→ **TO DO**: All that should be output is the block of lines below from the line with "Ribbons 2: none -> 2 x 92.00 = 184.00" to the line with "total: 3397.68 -> 3169.92", both included, exactly as written.

→ **RAW DATA**:
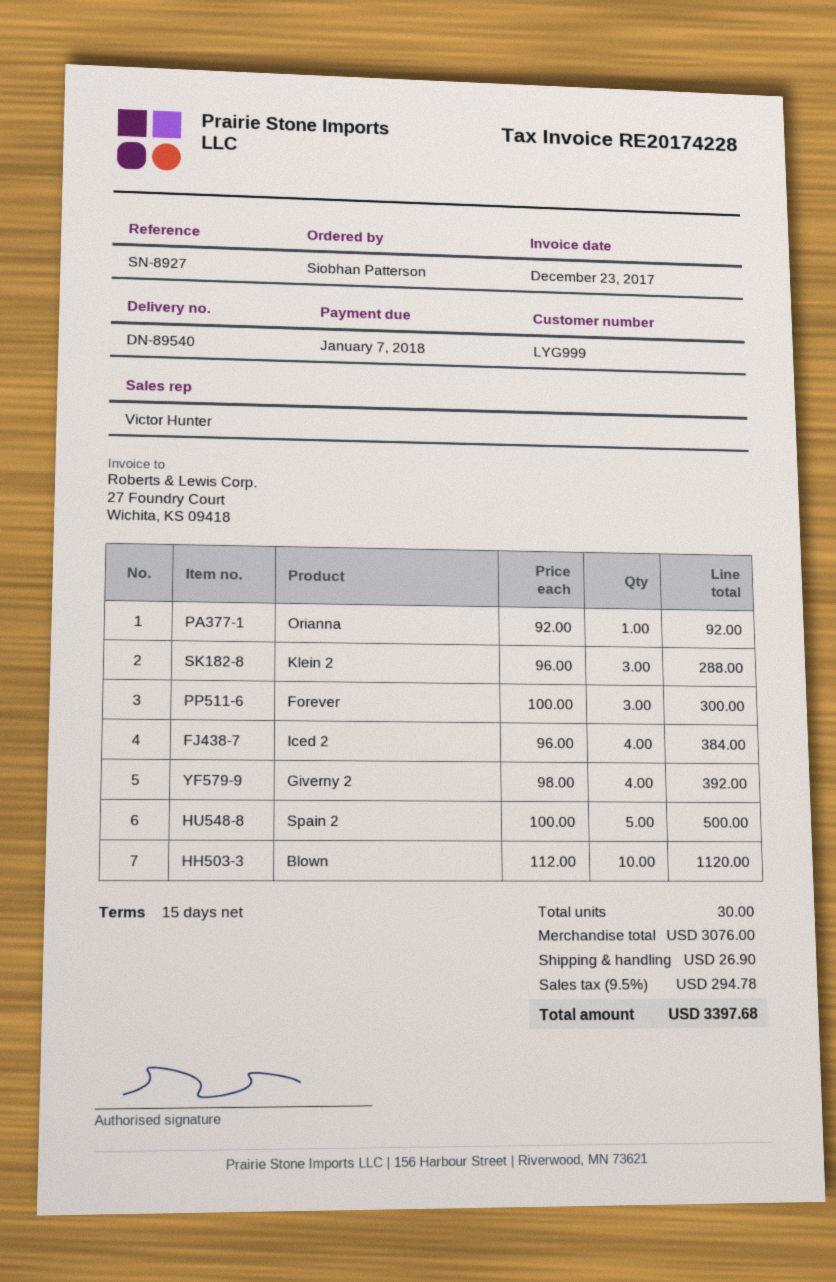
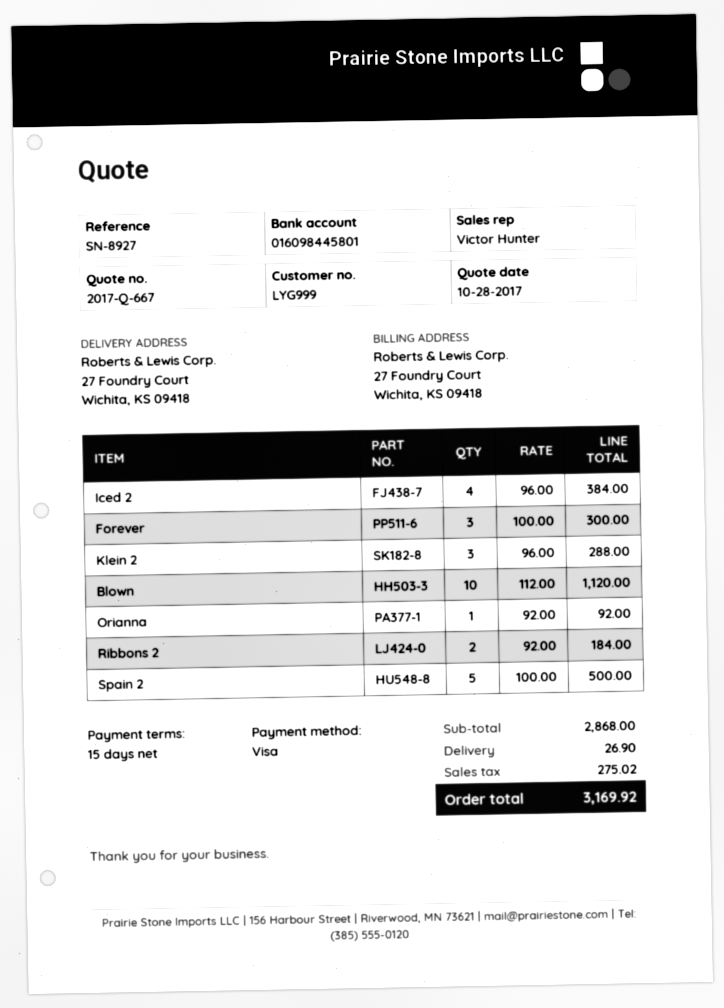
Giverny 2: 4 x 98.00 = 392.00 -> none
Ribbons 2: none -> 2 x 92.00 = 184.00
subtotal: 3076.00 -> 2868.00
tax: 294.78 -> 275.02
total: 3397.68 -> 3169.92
...
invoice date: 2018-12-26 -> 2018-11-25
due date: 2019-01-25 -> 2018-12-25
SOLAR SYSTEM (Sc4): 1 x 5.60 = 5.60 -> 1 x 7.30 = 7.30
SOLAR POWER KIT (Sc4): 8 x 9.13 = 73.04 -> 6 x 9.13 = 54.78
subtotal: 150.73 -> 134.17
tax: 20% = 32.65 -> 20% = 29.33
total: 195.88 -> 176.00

→ **WRITTEN ANSWER**:
Ribbons 2: none -> 2 x 92.00 = 184.00
subtotal: 3076.00 -> 2868.00
tax: 294.78 -> 275.02
total: 3397.68 -> 3169.92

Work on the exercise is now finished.